We Tested the TREZOR Model T Cryptocurrency Wallet: Here’s What We Found
The new TREZOR model T, a hardware cryptocurrency wallet developed by SatoshiLabs, is the second generation of SatoshiLabs’ popular TREZOR hardware wallet family. The Model T was announced in November 2017, on the ninth anniversary of Satoshi Nakamoto’s Bitcoin white paper and made available for pre-order. All pre-order devices were sold out, and regular sales are expected to start soon.
Bitcoin Magazine has tested a TREZOR Model T. The matchbox-sized device comes in a sleek package with a USB-C cable for connecting to a computer or phone; stickers and other accessories; and a minimalist Post-it-sized “Getting Started” guide. An online guide titled “Getting started with TREZOR Model T” provides more detailed instructions with pictures.
The device is only powered when plugged in and connects to the blockchain via a web interface through the host computer. Contrary to previous TREZOR models with buttons, the Model T has a touchscreen. Other differences include a new version of the firmware, TREZOR Core, which has been written from scratch. The source code for TREZOR Core is available on Github, with other TREZOR software.
The new device also comes with a magnetic dock that can be affixed to any firm surface. The Model T can then be attached to the dock by means of magnets embedded in the device.
We plugged the device into a computer and followed the instructions in the online guide, which direct the user to open a supported browser and go to the TREZOR web interface. Once the firmware was correctly installed, we went on to create a new wallet.
The web interface gives step-by-step instructions, synchronized with instructions that appear on the device’s screen.
After generating a new wallet, the user should immediately follow the instructions to create a backup in the format of a personal recovery seed. The Model T generates a unique, 12-word long recovery seed, which is displayed on the device screen. The user should write down the seed words on a recovery card (there are two recovery cards in the box, in case one is lost). Then the device randomly selects two words and asks the user to retype them on the screen for verification.
The 12-word seed permits recovering the content of the wallet in case, for example, the device is damaged or lost, and it is the only way for the user to do so. Of course, malicious parties could do the same. Therefore, it’s very important to follow the recommendation: “Remember to keep your card with the seed words in a safe location and never store it as a digital copy. We strongly discourage you from taking photos of your recovery seed or to make any digital copies. Please do not write down the words into a text file on your computer, even if your computer is encrypted.”
The next step is naming the device and choosing a numeric pin code by using the touchscreen on the device. An essential security feature of this step (that some might find annoying) is that the layout of the numeric keypad on the touchscreen changes at each input.

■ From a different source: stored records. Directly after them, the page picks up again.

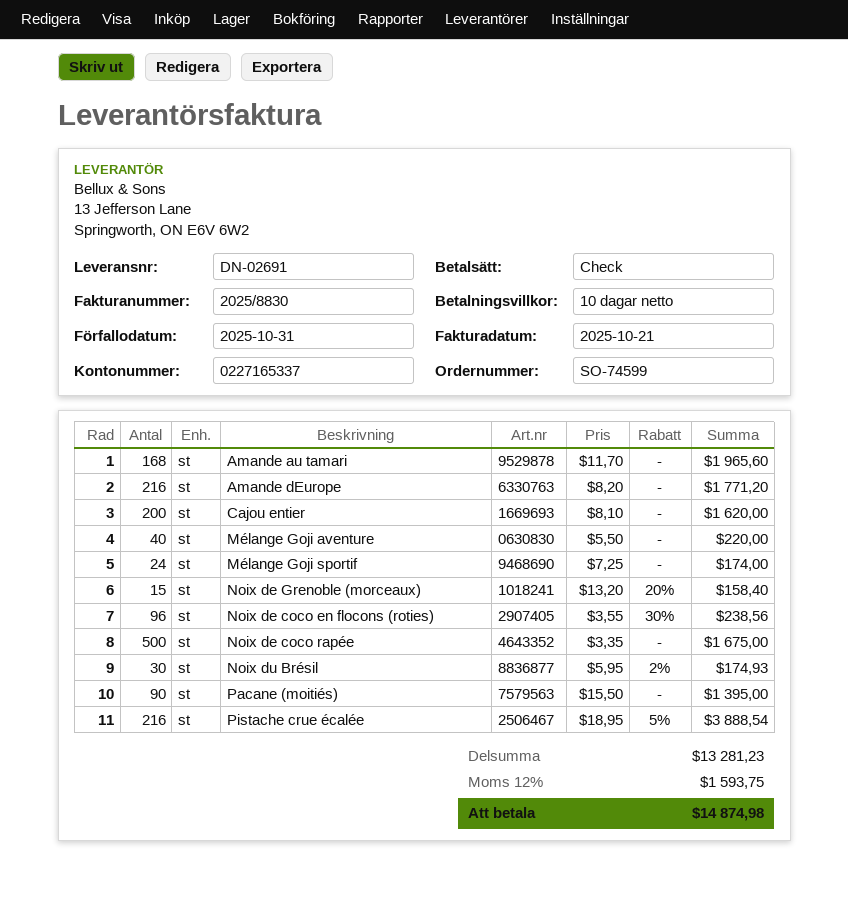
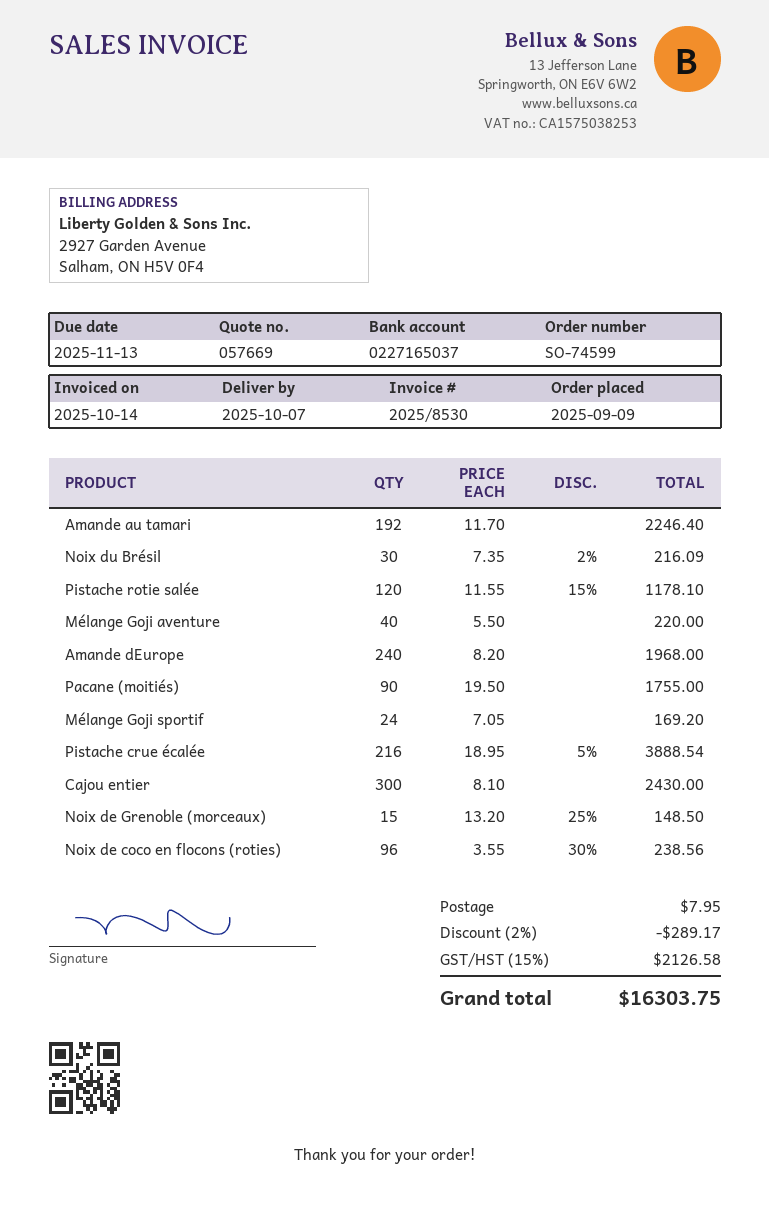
invoice number: 2025/8830 -> 2025/8530
invoice date: 2025-10-21 -> 2025-10-14
due date: 2025-10-31 -> 2025-11-13
bank account: 0227165337 -> 0227165037
Amande au tamari: 168 x 11.70 = 1965.60 -> 192 x 11.70 = 2246.40
Amande dEurope: 216 x 8.20 = 1771.20 -> 240 x 8.20 = 1968.00
Cajou entier: 200 x 8.10 = 1620.00 -> 300 x 8.10 = 2430.00
Mélange Goji sportif: 24 x 7.25 = 174.00 -> 24 x 7.05 = 169.20
Noix de Grenoble (morceaux): 15 x 13.20 - 20% = 158.40 -> 15 x 13.20 - 25% = 148.50
Noix de coco rapée: 500 x 3.35 = 1675.00 -> none
Noix du Brésil: 30 x 5.95 - 2% = 174.93 -> 30 x 7.35 - 2% = 216.09
Pacane (moitiés): 90 x 15.50 = 1395.00 -> 90 x 19.50 = 1755.00
Pistache rotie salée: none -> 120 x 11.55 - 15% = 1178.10
discount: none -> 2% = 289.17
shipping: none -> 7.95
tax: 12% = 1593.75 -> 15% = 2126.58
total: 14874.98 -> 16303.75

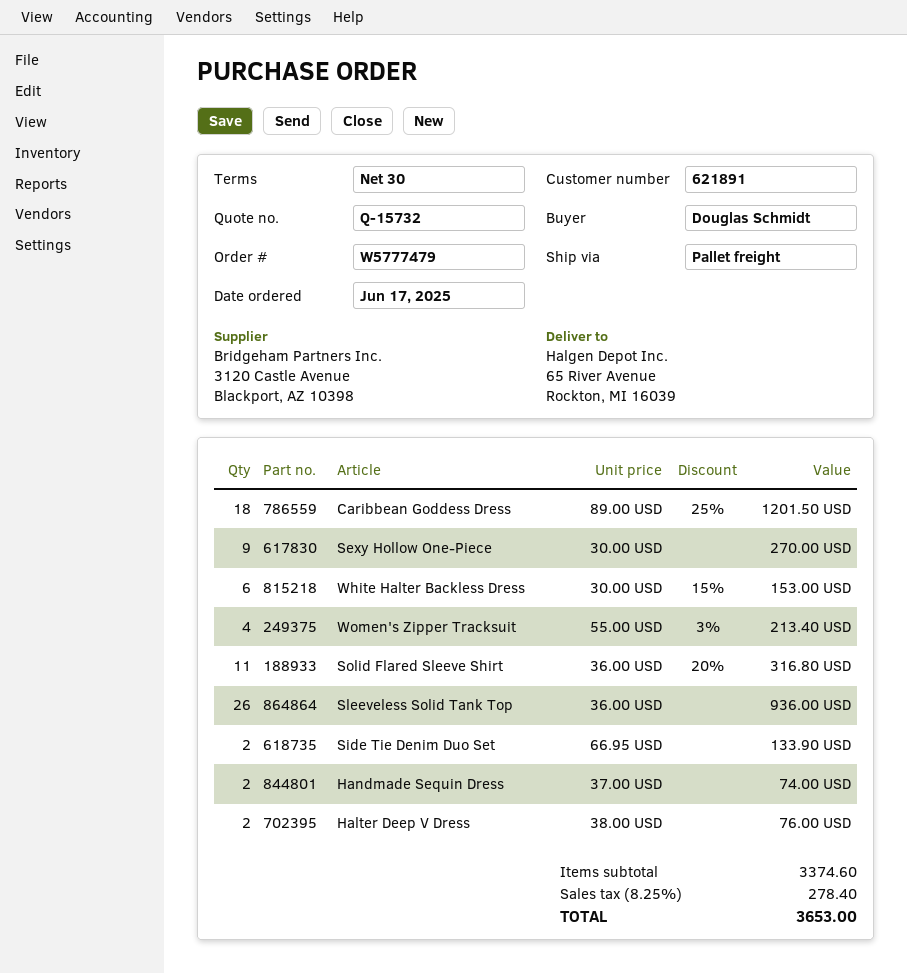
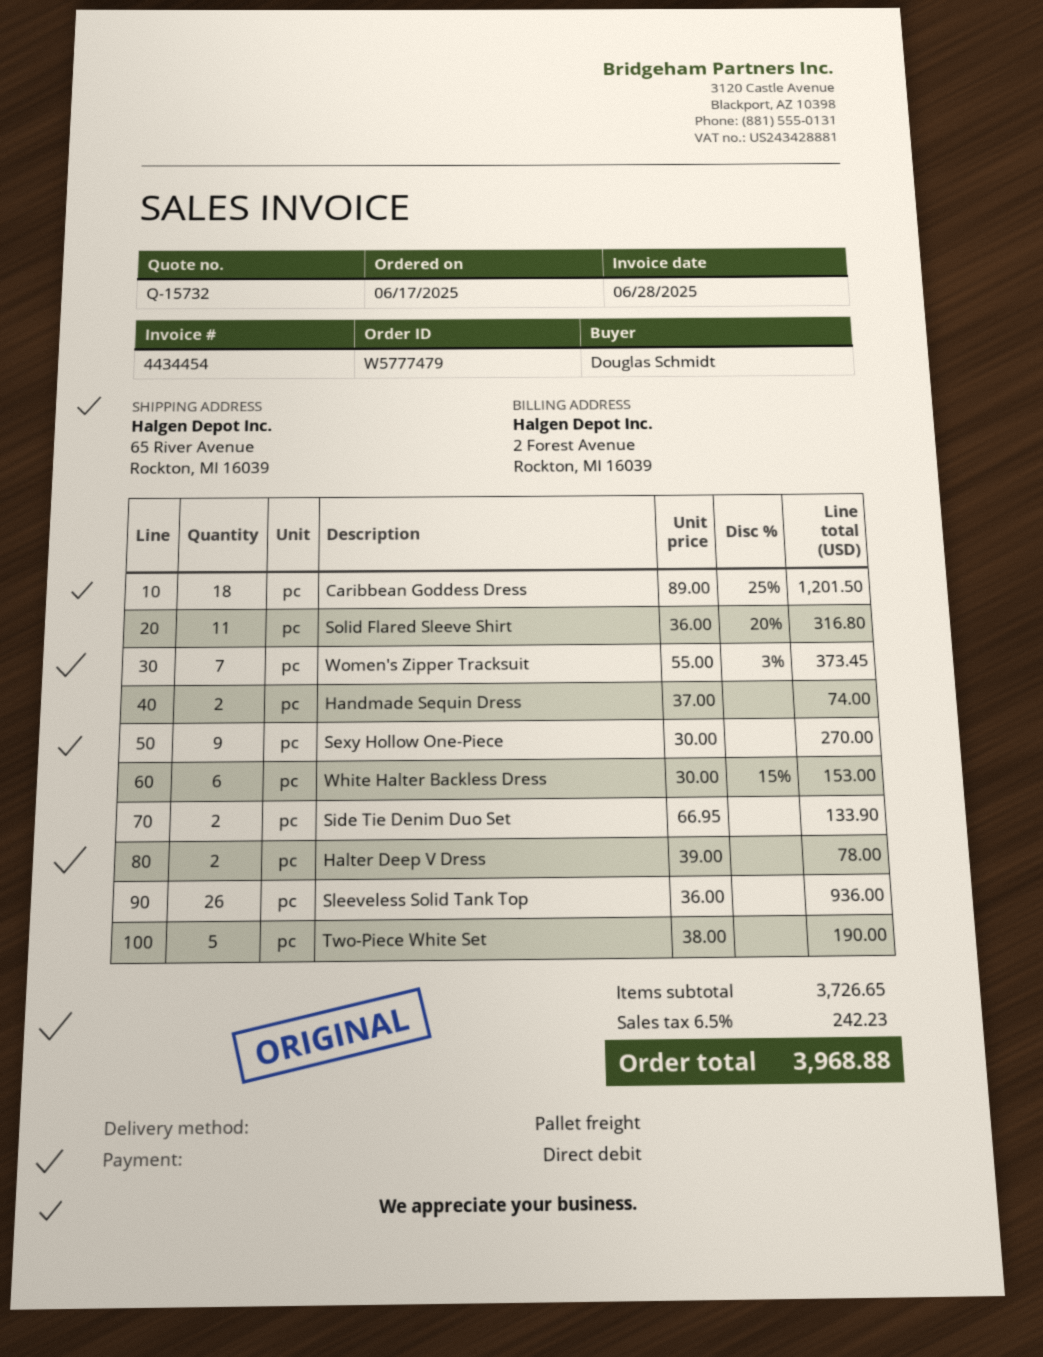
Women's Zipper Tracksuit: 4 x 55.00 - 3% = 213.40 -> 7 x 55.00 - 3% = 373.45
Halter Deep V Dress: 2 x 38.00 = 76.00 -> 2 x 39.00 = 78.00
Two-Piece White Set: none -> 5 x 38.00 = 190.00
subtotal: 3374.60 -> 3726.65
tax: 8.25% = 278.40 -> 6.5% = 242.23
total: 3653.00 -> 3968.88

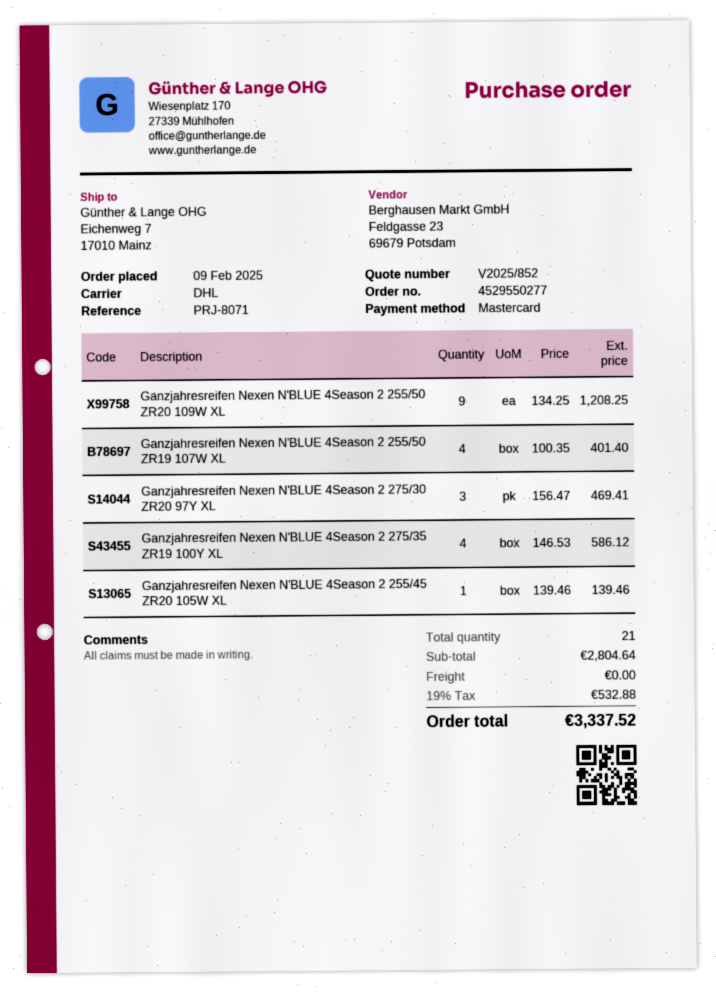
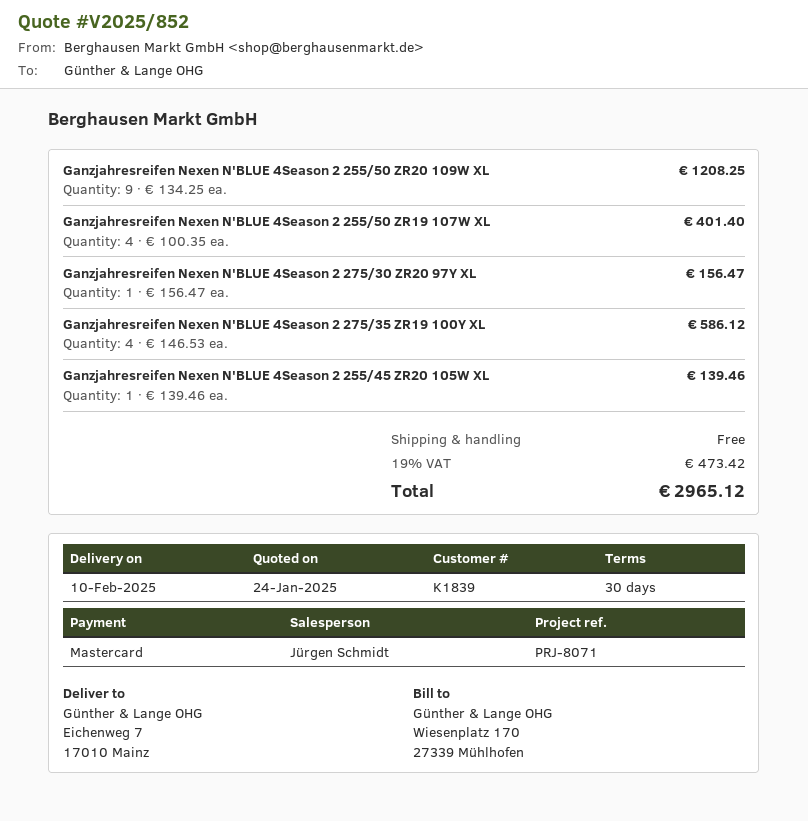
Ganzjahresreifen Nexen N'BLUE 4Season 2 275/30 ZR20 97Y XL: 3 x 156.47 = 469.41 -> 1 x 156.47 = 156.47
tax: 19% = 532.88 -> 19% = 473.42
total: 3337.52 -> 2965.12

Now, the TREZOR T is ready to be used by simply plugging it into a computer (if the computer doesn’t have the TREZOR Bridge software and driver installed, those must be installed first), authenticating with the pin code, and using the web interface. The web interface and the on-screen interface on the TREZOR T work smoothly in tandem, and, often (for example, when sending funds), the information entered via the web interface must be confirmed on the device.
Besides Bitcoin, the TREZOR T supports Bitcoin Cash, Bitcoin Gold, Dash, Litecoin, Zcash, Ethereum and Ethereum Classic; both versions of Ethereum are supported through a partnership with MyEtherWallet.
We tested the TREZOR T as a bitcoin wallet. First, we sent bitcoin from external wallets, in multiple transactions, to a new bitcoin address generated by the TREZOR T. Then, we sent bitcoin from the TREZOR T to external wallets. All transactions went through without problems and appeared in the transaction list in the web interface.
When the TREZOR T is unplugged, it powers down and disconnects from the internet. Therefore, the user’s funds stored on the device are safe and beyond reach of thieves, making this hardware wallet a secure, matchbox-sized, cryptocurrency “bank.” Of course, it’s important to store the device (and in particular the cards with the seed words) in a safe place — or even better, in separate locations.
In summary, the TREZOR T is useful and usable. Perhaps the initial set-up procedure is a bit complicated for users without a minimum of computer expertise, but most users of hardware cryptocurrency wallets are likely to be able to, for example, install drivers manually if needed by following the clear instructions in the user guide. After the initial set-up, the TREZOR Model T seems very easy to use, with an appealing UI and cool new features.
Disclaimer: SatoshiLabs provided Bitcoin Magazine with a free TREZOR Model T to use for the purpose of testing their product for review.